Changing stroke rehab and research worldwide now.Time is Brain! trillions and trillions of neurons that DIE each day because there are NO effective hyperacute therapies besides tPA(only 12% effective). I have 523 posts on hyperacute therapy, enough for researchers to spend decades proving them out. These are my personal ideas and blog on stroke rehabilitation and stroke research. Do not attempt any of these without checking with your medical provider. Unless you join me in agitating, when you need these therapies they won't be there.

What this blog is for:

My blog is not to help survivors recover, it is to have the 10 million yearly stroke survivors light fires underneath their doctors, stroke hospitals and stroke researchers to get stroke solved. 100% recovery. The stroke medical world is completely failing at that goal, they don't even have it as a goal.

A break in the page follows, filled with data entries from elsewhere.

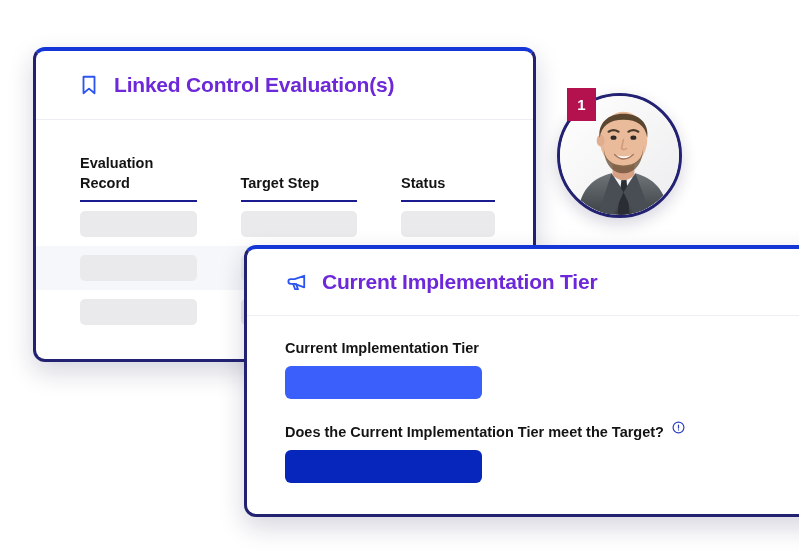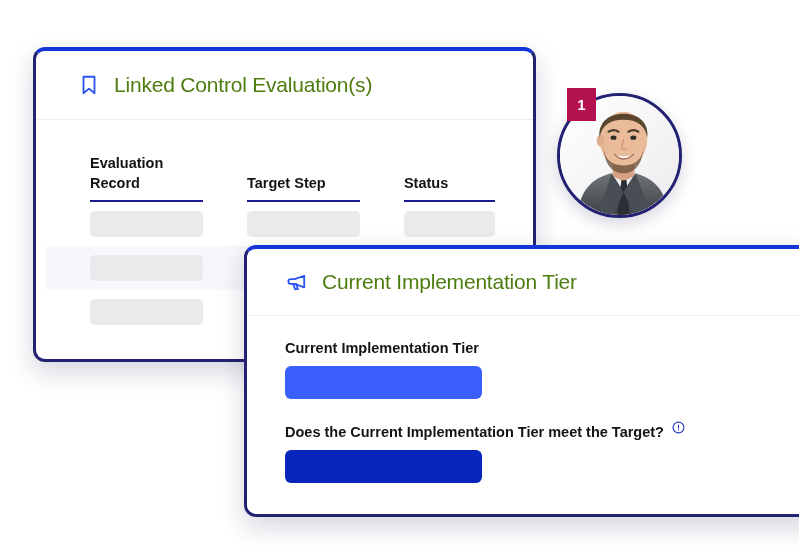"Linked Control Evaluation(s)" .card-header .title { color: #4d7c0f -> #6d28d9; font-weight: normal -> bold }
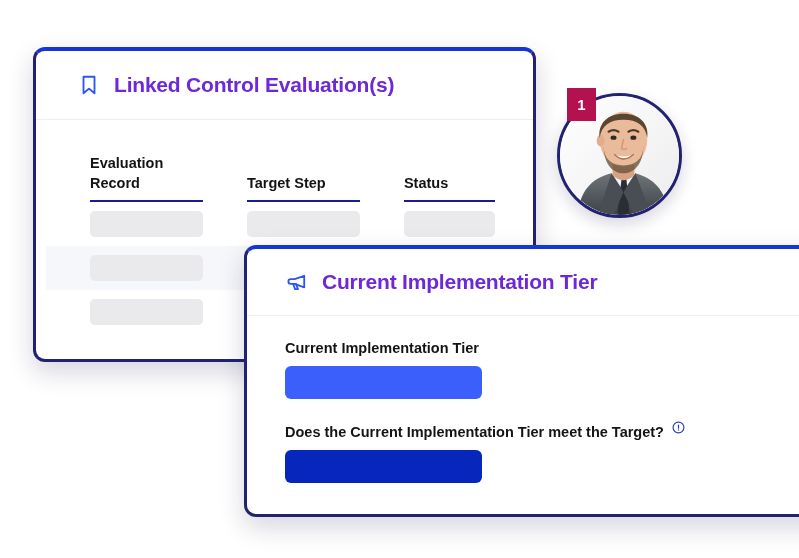"Evaluation Record" .tbl { padding: 22px 0 0 10px -> 22px 0 0 0 }
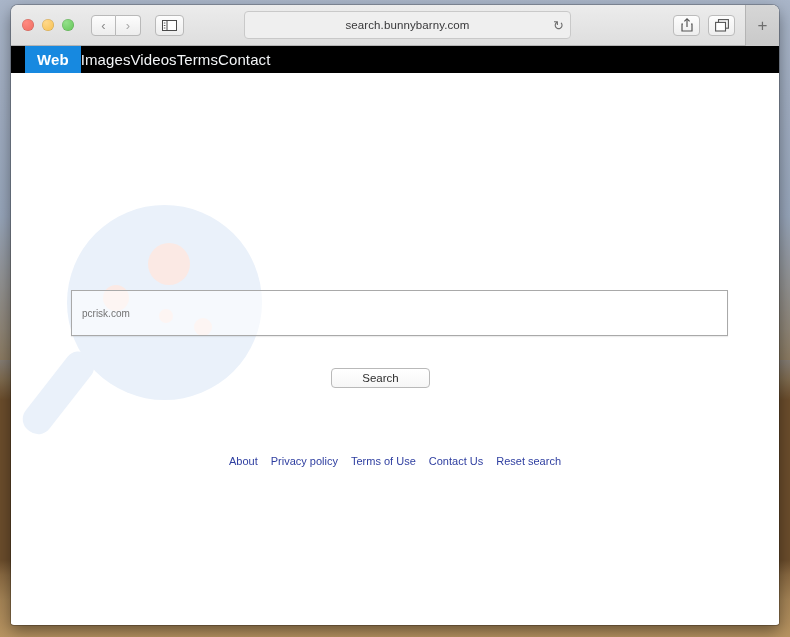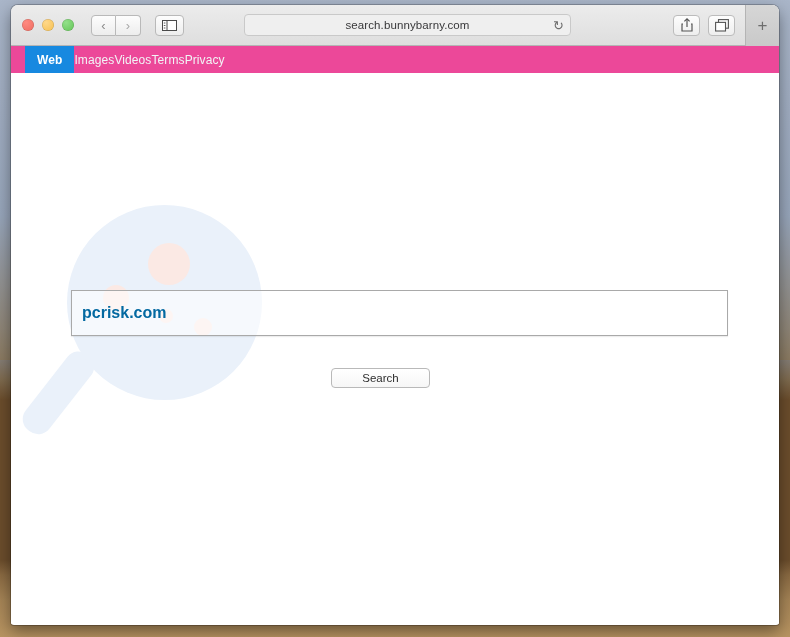"search.bunnybarny.com" .urlbar { height: 22px -> 28px }
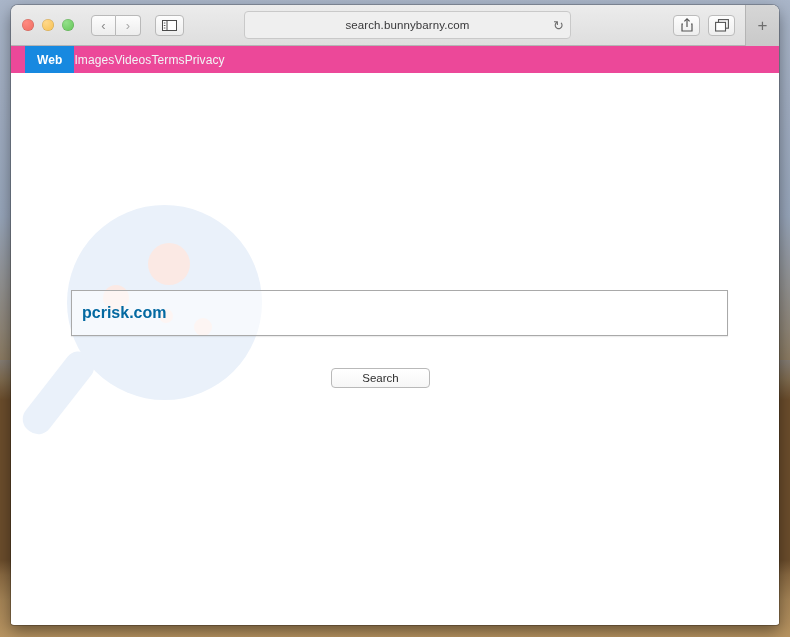"Web" .sitenav { background: #ec4899 -> #000000; font-size: 12px -> 15px }
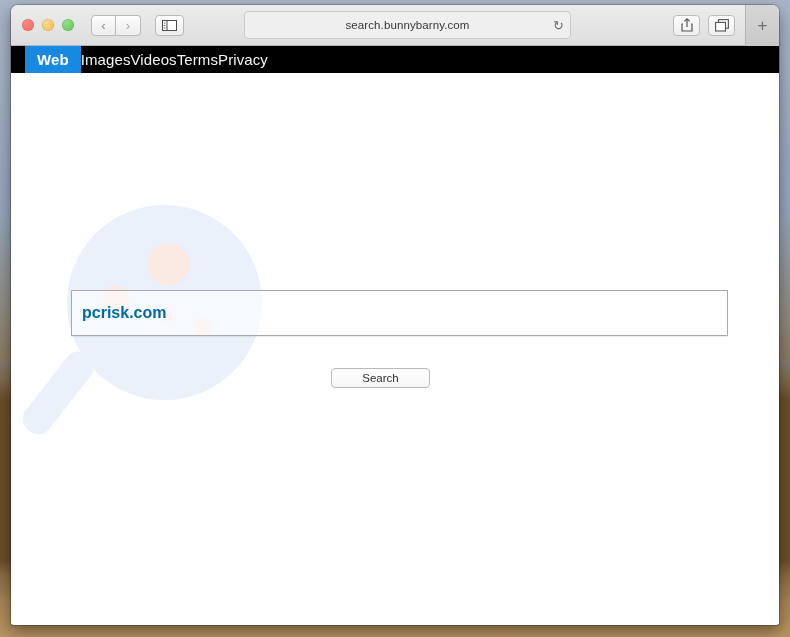"Privacy" span { text: Privacy -> Contact }
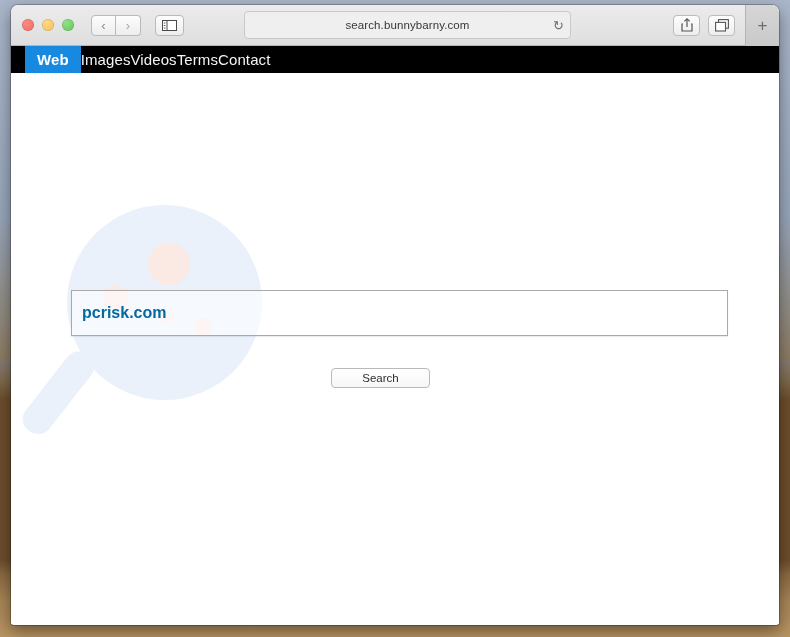"pcrisk.com" .searchbox input { color: #0369a1 -> #737373; font-size: 16px -> 10px; font-weight: bold -> normal }
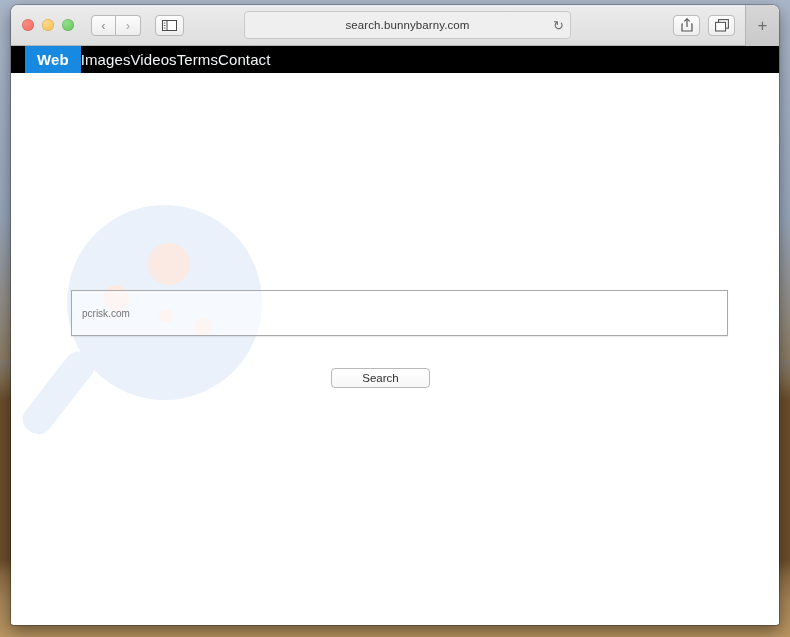"About" div.footer-links { html: none -> <div> <a>About</a> <a>Privacy policy</a> <a>Terms of Use</a> <a>Contact Us</a> <a>Reset search</a> </div> }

Shortly after getting out of the hospital and getting NO information on the process or protocols of stroke rehabilitation and recovery I started searching on the internet and found that no other survivor received useful information. This is an attempt to cover all stroke rehabilitation information that should be readily available to survivors so they can talk with informed knowledge to their medical staff. It lays out what needs to be done to get stroke survivors closer to 100% recovery. It's quite disgusting that this information is not available from every stroke association and doctors group.

Friday, August 26, 2016

Robot-aided assessment of lower extremity functions: a review

Are your therapists doing ANY objective measurements of your lower limb problems. Or are they using subjective crap like Timed Up and Go (TUG) Test
which doesn't look at quality of walking at all.
Or the various minute walking tests.
Or the Berg Balance Scale which I pretty much failed at in the standing on one leg category. Nothing in there was objective enough to help in your rehabilitation. We never worked on any of the testing categories to try to become better. So the test was totally useless. 
Once again proving that everything in stroke is still a clinical research project of one - YOU, and you never signed any release forms for that testing.

Robot-aided assessment of lower extremity functions: a review 

  • Serena MaggioniEmail authorView ORCID ID profile,
  • Alejandro Melendez-Calderon,
  • Edwin van Asseldonk,
  • Verena Klamroth-Marganska,
  • Lars Lünenburger,
  • Robert Riener and
  • Herman van der Kooij
Journal of NeuroEngineering and Rehabilitation201613:72
DOI: 10.1186/s12984-016-0180-3
Received: 8 January 2016
Accepted: 21 July 2016
Published: 2 August 2016

Abstract

The assessment of sensorimotor functions is extremely important to understand the health status of a patient and its change over time. Assessments are necessary to plan and adjust the therapy in order to maximize the chances of individual recovery. Nowadays, however, assessments are seldom used in clinical practice due to administrative constraints or to inadequate validity, reliability and responsiveness. In clinical trials, more sensitive and reliable measurement scales could unmask changes in physiological variables that would not be visible with existing clinical scores.
In the last decades robotic devices have become available for neurorehabilitation training in clinical centers. Besides training, robotic devices can overcome some of the limitations in traditional clinical assessments by providing more objective, sensitive, reliable and time-efficient measurements. However, it is necessary to understand the clinical needs to be able to develop novel robot-aided assessment methods that can be integrated in clinical practice.
This paper aims at providing researchers and developers in the field of robotic neurorehabilitation with a comprehensive review of assessment methods for the lower extremities. Among the ICF domains, we included those related to lower extremities sensorimotor functions and walking; for each chapter we present and discuss existing assessments used in routine clinical practice and contrast those to state-of-the-art instrumented and robot-aided technologies. Based on the shortcomings of current assessments, on the identified clinical needs and on the opportunities offered by robotic devices, we propose future directions for research in rehabilitation robotics. The review and recommendations provided in this paper aim to guide the design of the next generation of robot-aided functional assessments, their validation and their translation to clinical practice.